Devaluing India’s currency
Countries like China devalue their currency to boost their exports in the international market. By using this strategy, goods are bought at a cheaper rate compared to the older rate. Another reason for this is to increase inflow of foreign investment into the domestic market. However, devaluing a country’s currency decreases the purchasing power of that currency and cost of imports increase and lead to a drop in the consumer confidence. The value of the Yuan, China’s currency is fixed by the People’s Bank of china. In 2015 China depreciated its currency by 2% against the U.S Dollar (changes in the different currencies are measured against a dollar).
An indirect impact of this was the Rupee depreciating against the Dollar. India adopted a Floating Rate System in 1975 in which the value of the Rupee is determined by market forces (supply & demand). If the circulation of Rupee increases in international market, the demand for the currency increases and appreciates against the Dollar.

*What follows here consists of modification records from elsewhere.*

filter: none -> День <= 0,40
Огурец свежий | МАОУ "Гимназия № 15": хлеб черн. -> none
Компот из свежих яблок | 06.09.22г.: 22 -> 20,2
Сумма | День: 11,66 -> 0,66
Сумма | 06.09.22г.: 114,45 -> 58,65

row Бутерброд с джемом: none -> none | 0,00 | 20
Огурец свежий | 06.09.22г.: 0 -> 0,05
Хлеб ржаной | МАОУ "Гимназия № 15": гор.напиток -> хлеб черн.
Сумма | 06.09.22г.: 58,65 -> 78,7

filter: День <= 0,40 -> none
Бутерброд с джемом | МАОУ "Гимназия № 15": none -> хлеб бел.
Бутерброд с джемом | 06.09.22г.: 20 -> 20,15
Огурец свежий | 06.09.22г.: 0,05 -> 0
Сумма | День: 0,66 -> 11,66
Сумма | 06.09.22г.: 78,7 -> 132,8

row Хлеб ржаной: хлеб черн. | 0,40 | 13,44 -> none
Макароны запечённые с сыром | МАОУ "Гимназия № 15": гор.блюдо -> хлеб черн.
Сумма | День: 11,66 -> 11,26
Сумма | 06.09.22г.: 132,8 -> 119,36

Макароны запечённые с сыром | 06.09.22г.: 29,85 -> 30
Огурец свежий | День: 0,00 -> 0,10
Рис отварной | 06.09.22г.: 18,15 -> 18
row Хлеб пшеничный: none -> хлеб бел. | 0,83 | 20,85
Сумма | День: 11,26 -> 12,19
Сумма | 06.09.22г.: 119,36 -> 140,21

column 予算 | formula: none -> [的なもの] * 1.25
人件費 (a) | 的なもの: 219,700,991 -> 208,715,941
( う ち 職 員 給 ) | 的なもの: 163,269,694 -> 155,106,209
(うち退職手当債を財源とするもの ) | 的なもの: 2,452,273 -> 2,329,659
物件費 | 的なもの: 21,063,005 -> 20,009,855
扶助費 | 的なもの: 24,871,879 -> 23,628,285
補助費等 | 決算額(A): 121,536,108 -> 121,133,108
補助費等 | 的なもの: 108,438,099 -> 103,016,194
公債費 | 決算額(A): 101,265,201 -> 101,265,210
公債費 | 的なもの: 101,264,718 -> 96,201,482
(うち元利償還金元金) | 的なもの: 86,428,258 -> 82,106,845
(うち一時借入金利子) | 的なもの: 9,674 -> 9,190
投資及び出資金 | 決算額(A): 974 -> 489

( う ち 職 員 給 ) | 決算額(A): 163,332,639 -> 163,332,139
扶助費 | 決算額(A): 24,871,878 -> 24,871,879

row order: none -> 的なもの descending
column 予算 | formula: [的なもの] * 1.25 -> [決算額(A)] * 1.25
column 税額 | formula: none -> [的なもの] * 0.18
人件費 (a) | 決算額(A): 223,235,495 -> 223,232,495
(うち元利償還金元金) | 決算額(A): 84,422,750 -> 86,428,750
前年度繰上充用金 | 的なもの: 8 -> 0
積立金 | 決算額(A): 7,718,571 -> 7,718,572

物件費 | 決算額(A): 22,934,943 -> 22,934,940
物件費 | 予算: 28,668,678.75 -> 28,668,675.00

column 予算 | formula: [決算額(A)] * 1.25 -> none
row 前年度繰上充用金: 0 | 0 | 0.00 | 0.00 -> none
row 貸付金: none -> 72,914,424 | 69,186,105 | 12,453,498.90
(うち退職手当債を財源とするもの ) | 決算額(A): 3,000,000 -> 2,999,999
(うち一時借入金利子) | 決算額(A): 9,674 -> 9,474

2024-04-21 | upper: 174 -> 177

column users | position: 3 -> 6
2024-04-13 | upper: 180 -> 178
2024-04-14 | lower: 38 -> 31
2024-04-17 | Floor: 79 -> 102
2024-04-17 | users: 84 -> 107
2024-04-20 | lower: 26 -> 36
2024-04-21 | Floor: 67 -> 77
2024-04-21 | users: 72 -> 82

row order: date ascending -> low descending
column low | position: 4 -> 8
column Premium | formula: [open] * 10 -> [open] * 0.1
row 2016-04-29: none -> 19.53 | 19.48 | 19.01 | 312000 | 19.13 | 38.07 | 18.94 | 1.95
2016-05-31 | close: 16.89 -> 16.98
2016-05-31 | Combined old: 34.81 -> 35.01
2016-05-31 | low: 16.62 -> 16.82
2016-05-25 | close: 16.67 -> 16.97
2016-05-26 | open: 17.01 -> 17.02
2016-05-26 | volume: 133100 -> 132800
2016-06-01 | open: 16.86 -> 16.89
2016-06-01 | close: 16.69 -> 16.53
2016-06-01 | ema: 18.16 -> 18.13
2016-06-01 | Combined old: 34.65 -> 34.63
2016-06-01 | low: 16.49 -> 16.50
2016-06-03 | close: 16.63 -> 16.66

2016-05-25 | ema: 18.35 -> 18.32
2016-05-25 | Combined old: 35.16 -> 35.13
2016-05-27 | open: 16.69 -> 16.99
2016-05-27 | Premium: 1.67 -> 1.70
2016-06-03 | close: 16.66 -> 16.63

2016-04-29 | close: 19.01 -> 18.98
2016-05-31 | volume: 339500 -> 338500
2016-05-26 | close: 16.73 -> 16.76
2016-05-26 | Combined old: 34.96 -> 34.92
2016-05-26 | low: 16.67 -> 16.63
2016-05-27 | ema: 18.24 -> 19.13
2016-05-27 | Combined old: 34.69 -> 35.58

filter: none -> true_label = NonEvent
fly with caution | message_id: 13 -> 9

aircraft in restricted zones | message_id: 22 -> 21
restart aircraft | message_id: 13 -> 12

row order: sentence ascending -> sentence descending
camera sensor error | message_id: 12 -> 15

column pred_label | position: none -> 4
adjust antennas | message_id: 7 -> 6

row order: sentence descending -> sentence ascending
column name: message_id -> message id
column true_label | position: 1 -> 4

However, if we follow suit on China’s strategy and devalue the Ruppee, the cost of imports will increase and the currency would lose its purchasing power. India imports 80-85% of crude oil, and if the Rupee is devalued, the cost of purchasing crude oil increases, leading to a hike in the price of petrol and diesel in the domestic market, in turn leading to an increase in excise duty on these products raising inflation.
“Today’s rupee value is pretty reasonable. Devaluation will not necessarily help exports. India needs macro-stability, years of sustained growth,” former RBI Raghuram Rajan has said. India being an import driven market, is highly dependent on defense and machinery equipment and fluctuation of the Indian Rupee is a key concern. In order to control fluctuation, the Indian government attempts to control foreign exchange reserve.
With increasing metal and crude oil prices in the international market, slow growth rate, raising current account deficit and imports in India, immense pressure is placed on the Rupee. Hence, the devaluing the rupee would not be good for the Indian economy would place the currency in a flux.